Congruent Products Under XOR; Fibbinary Numbers

Antti Karttunen antti.karttunen at gmail.com
Mon Jan 30 20:06:23 CET 2006


Here is a more interesting case:

http://www.research.att.com/~njas/sequences/A048717
"Binary expansion matches ((0)*00(1*)11)*(0*)."
0, 3, 6, 7, 12, 14, 15, 24, 28, 30, 31, 48, 51, 56, 60, ...

1-bits occur only in groups of two or more, separated from
other such groups by at least two 0-bits.

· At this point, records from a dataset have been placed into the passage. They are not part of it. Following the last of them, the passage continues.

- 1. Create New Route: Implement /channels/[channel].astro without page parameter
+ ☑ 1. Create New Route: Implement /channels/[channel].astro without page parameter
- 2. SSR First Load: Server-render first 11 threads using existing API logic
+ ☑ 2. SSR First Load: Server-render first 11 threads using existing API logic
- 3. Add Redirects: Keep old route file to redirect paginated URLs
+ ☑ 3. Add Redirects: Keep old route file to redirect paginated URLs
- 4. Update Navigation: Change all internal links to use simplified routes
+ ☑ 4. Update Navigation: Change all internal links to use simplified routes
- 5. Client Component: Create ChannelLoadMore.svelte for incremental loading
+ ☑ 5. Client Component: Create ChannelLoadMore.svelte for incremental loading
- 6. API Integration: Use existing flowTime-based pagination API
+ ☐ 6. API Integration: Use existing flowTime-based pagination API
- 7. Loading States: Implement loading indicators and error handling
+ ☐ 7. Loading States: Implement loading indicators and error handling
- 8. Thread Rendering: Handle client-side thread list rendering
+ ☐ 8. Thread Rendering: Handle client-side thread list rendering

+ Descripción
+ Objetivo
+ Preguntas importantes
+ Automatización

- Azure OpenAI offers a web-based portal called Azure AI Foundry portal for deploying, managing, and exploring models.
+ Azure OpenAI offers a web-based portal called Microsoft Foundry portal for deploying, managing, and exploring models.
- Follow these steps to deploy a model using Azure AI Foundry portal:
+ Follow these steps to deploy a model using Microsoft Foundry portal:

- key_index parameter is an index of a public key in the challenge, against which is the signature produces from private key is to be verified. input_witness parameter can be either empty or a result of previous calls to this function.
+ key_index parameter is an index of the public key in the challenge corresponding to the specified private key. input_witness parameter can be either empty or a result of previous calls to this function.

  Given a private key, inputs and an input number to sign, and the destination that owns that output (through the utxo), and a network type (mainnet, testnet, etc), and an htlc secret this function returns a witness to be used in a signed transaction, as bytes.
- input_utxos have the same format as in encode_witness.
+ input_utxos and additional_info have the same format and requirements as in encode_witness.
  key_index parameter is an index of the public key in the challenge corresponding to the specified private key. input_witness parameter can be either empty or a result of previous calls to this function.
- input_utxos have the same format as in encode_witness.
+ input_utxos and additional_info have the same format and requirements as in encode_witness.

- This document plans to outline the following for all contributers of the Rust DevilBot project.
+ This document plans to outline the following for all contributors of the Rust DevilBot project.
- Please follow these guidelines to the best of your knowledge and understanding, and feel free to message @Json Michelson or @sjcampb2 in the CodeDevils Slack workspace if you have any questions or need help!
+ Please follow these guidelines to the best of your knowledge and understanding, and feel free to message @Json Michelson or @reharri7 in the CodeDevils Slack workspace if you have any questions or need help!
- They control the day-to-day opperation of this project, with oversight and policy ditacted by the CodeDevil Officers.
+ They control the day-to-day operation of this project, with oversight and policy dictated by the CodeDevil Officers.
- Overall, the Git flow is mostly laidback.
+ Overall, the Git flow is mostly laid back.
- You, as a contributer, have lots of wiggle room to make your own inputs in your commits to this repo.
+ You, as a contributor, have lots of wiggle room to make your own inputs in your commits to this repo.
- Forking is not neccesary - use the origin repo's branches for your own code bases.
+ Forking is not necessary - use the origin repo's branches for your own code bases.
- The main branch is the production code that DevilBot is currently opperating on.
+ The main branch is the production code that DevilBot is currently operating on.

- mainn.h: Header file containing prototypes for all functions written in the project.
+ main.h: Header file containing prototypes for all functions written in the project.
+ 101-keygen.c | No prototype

All terms satisfy rule150(n) = 3*n.

Note that here rule150(n) = A048727(n) = (4*n XOR 2*n XOR n)
(And similarly rule90(n) = A048725(n) = (4*n XOR n)
in the sequences of the same vintage. Yes, I should clean these
seqs to the modern OEIS standards!)

Now here it is not a question of simple masks with disjoint 1-bits,
but an interplay with carry bits, which (when A048717(n) is multiplied by 3)
produces the same effect as if it had been "Xmultiplied" (without carry 
bits) by 7
(i.e. GF(2)[X] polynomial x^2 + x + 1, if we keep the polynomial 
interpretation).

Note that the subset of this:
http://www.research.att.com/~njas/sequences/A048719
"Binary expansion matches ((0)*0011)*(0*)."
0, 3, 6, 12, 24, 48, 51, 96, 99, 102, 192, 195, 198, ...
1-bits occur only in pairs, separated from other such pairs by at least 
two 0-bits.

All terms satisfy both rule150(n) = 3*n and rule90(n) = 5*n.


can be stated in similar terms as Paul gave, but as a _conjunction_ of 
two such clauses:

Intersection of "Integers n such that: 5*n XOR 2*n = 3*n."
and "Integers n such that: 4*n XOR n = 5*n."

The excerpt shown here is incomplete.